**Data records**
----

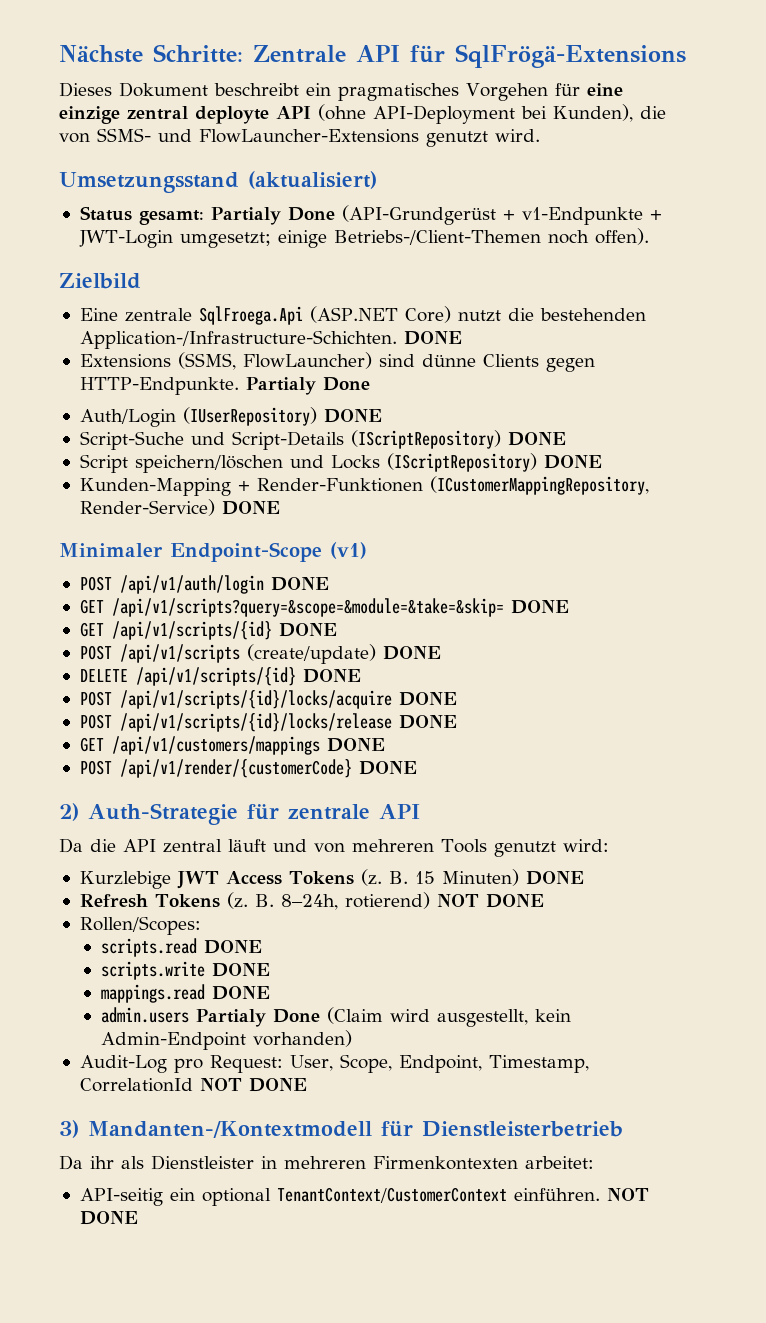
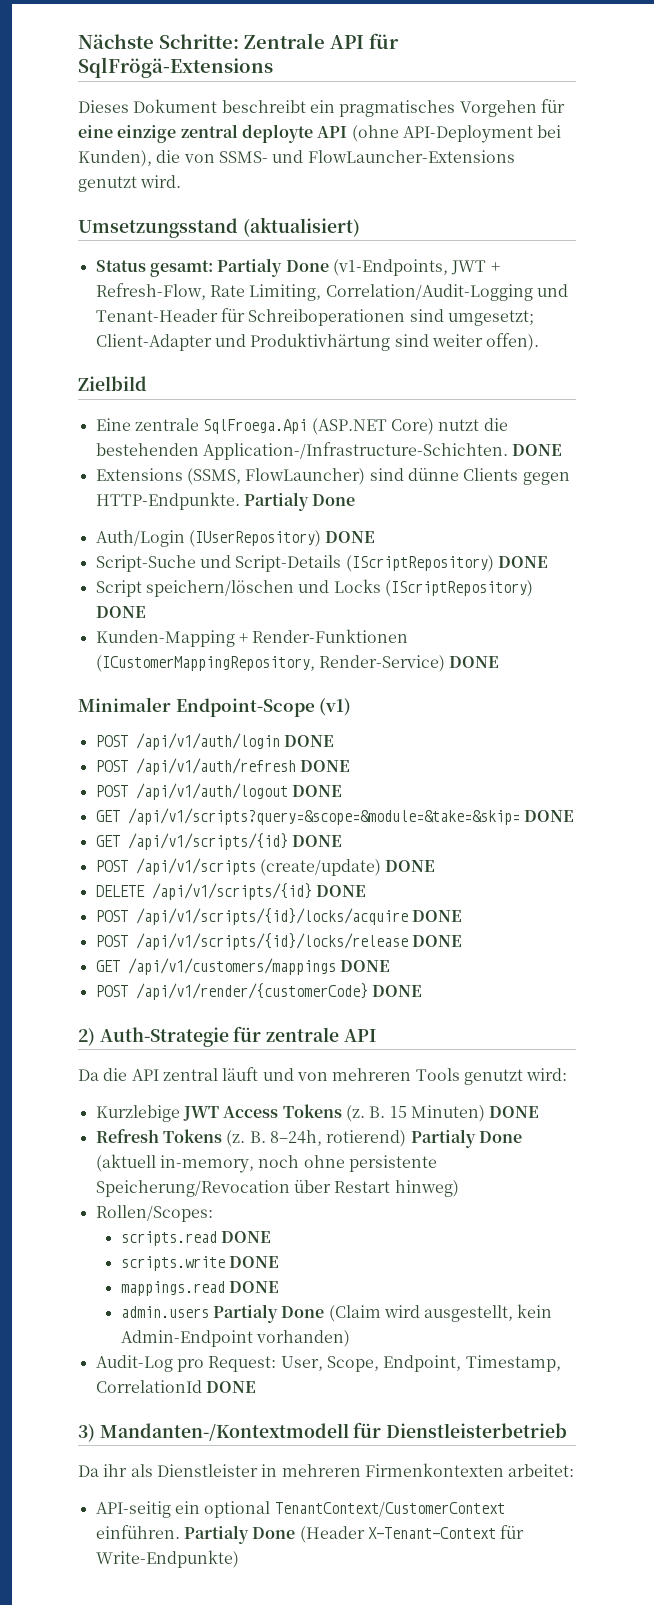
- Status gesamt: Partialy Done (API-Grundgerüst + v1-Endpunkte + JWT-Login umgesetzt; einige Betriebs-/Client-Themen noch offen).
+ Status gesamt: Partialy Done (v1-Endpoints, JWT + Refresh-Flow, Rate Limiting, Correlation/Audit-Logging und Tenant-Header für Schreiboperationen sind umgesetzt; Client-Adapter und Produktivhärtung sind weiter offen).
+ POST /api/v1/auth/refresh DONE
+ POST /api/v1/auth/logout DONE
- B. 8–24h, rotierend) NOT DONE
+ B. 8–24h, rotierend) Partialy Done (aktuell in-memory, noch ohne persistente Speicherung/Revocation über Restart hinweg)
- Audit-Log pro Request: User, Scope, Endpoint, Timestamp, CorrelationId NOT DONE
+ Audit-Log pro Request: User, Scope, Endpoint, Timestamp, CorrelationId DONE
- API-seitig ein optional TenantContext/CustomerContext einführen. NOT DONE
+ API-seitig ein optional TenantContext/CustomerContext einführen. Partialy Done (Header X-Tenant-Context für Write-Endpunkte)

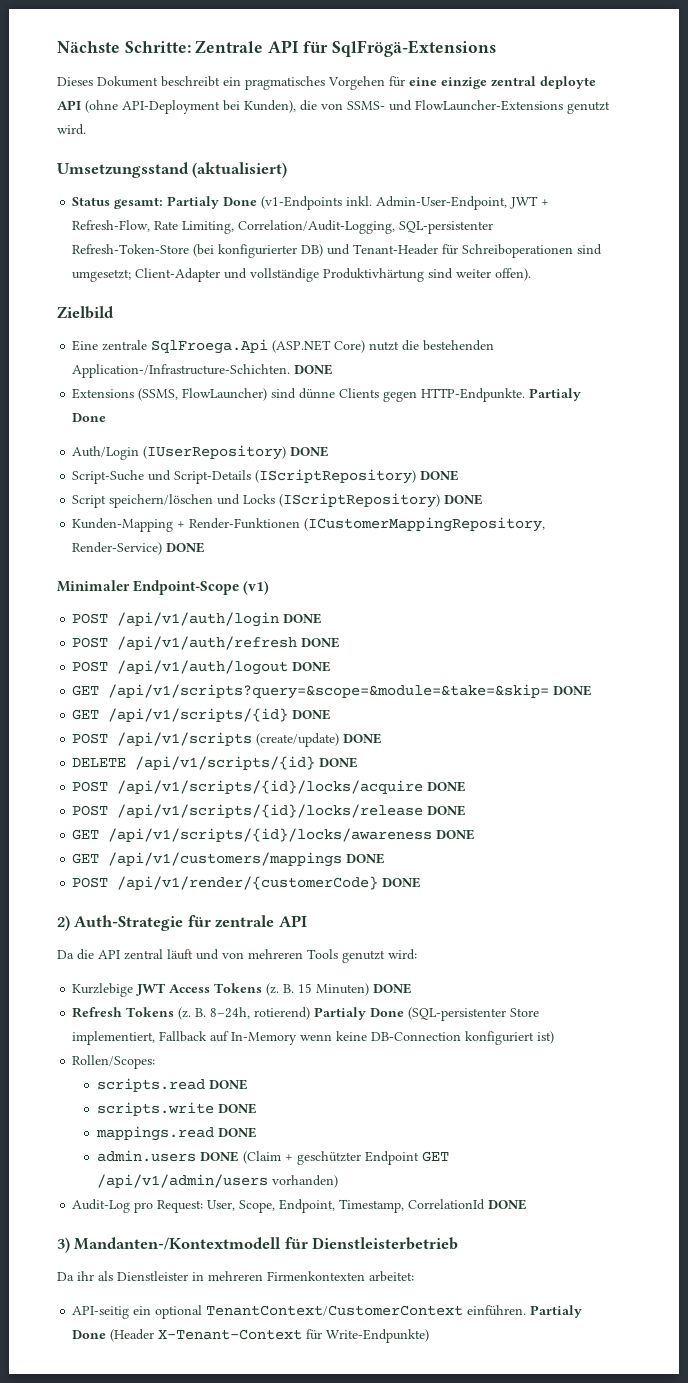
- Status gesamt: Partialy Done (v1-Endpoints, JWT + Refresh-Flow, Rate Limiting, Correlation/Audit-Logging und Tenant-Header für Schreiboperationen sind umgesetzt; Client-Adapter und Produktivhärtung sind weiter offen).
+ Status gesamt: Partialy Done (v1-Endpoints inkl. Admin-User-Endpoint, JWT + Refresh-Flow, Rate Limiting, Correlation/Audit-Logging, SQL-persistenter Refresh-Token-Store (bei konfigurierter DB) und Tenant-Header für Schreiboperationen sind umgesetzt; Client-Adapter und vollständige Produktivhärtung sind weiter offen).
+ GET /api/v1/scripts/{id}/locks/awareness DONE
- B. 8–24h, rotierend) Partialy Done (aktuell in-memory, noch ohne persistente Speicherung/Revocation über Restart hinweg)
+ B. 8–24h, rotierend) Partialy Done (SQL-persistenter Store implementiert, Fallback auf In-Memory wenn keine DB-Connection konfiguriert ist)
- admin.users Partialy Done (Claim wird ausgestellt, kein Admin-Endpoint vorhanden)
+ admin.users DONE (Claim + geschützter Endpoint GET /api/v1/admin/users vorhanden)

----

**Task objective**
Locate and copy each line in the data above that includes the word "Logging".

**Output for this task**
+ Status gesamt: Partialy Done (v1-Endpoints, JWT + Refresh-Flow, Rate Limiting, Correlation/Audit-Logging und Tenant-Header für Schreiboperationen sind umgesetzt; Client-Adapter und Produktivhärtung sind weiter offen).
- Status gesamt: Partialy Done (v1-Endpoints, JWT + Refresh-Flow, Rate Limiting, Correlation/Audit-Logging und Tenant-Header für Schreiboperationen sind umgesetzt; Client-Adapter und Produktivhärtung sind weiter offen).
+ Status gesamt: Partialy Done (v1-Endpoints inkl. Admin-User-Endpoint, JWT + Refresh-Flow, Rate Limiting, Correlation/Audit-Logging, SQL-persistenter Refresh-Token-Store (bei konfigurierter DB) und Tenant-Header für Schreiboperationen sind umgesetzt; Client-Adapter und vollständige Produktivhärtung sind weiter offen).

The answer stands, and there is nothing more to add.